The social responsibility pillar of a triple–bottom-line strategy usually represents an actual expense for a company. Sending employees to help out at a soup kitchen does have a cost if it is done during working hours. This should be accounted for separately on a P&L and the number of community man-hours taken as a proof of the enterprise’s commitment to being a good corporate citizen. One of the consequences would be to improve the work efficiency ratios of the team as well; otherwise, companies will never be incentivized to encourage their workforce to help charitable causes.
The other problem with not getting enough recognition for a genuine sustainability strategy on a P&L is that revenues due to companies’ decisions to buy goods or services from a sustainable company because they share the same culture of sustainability are not highlighted. The only acknowledgement comes from the sales team, and that only if they are convinced that promoting the positive effect the company has on its local environment and community is a competitive advantage. Hilton published a recent client study (http://bit.ly/2MuLZa2) showing that, out of 72,000 clients surveyed, 33% actively investigate the sustainability strategy of hotels before booking, particularly younger generations, leisure clients, and female travelers.

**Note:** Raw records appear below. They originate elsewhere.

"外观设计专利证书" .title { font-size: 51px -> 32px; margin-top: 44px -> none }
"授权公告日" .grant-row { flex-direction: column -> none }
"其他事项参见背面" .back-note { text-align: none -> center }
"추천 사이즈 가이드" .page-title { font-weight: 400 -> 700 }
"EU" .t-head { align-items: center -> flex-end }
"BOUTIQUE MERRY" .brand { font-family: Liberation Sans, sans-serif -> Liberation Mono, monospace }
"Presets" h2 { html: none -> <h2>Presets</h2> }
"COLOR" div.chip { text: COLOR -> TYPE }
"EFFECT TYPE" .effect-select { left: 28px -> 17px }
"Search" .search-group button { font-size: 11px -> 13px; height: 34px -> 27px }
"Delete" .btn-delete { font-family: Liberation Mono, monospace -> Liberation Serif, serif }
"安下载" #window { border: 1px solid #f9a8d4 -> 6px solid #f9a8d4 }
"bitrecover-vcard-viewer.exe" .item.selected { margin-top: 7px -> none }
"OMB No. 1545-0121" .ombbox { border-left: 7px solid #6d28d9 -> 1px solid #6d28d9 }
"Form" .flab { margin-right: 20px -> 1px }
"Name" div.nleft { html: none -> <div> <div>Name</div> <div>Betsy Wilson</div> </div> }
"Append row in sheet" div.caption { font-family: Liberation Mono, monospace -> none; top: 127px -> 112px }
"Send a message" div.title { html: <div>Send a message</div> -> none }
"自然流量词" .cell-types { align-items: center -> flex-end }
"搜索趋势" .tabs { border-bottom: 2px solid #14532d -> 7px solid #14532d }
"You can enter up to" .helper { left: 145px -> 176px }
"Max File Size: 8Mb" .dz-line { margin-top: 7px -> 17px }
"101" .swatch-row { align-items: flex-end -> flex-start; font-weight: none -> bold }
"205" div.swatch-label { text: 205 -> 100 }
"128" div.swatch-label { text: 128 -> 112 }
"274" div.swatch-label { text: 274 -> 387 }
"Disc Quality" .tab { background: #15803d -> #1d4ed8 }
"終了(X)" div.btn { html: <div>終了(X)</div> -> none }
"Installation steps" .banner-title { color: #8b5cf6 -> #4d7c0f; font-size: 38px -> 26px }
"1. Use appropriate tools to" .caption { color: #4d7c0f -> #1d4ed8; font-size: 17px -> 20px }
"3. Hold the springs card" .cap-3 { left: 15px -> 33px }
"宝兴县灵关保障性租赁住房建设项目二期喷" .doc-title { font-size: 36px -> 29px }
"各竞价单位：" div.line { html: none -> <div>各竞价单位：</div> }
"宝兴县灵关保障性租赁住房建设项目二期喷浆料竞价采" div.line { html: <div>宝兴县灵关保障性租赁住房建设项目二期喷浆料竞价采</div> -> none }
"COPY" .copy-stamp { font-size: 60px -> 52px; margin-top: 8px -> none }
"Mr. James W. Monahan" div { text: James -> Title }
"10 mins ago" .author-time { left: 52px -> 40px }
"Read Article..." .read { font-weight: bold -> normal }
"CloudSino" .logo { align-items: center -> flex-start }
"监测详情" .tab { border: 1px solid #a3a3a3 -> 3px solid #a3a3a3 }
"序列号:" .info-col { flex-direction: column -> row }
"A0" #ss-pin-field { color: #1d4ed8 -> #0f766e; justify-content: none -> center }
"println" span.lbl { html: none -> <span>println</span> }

Rather than criticizing the accounting profession for having not yet found a simple way of recording the financial impact of sustainability-related activities, I am challenging CFOs to recognize this opportunity. I am also suggesting that they embrace the work of the sustainability team and encourage them to become better at proving the financial relevance of their work. It would be ideal if CFOs became the most vocal advocates of sustainability and supported CEOs in their quest to improve the financial prosperity of the company while focusing on its environmental and societal impacts in order to offer a better, more responsible world to future generations.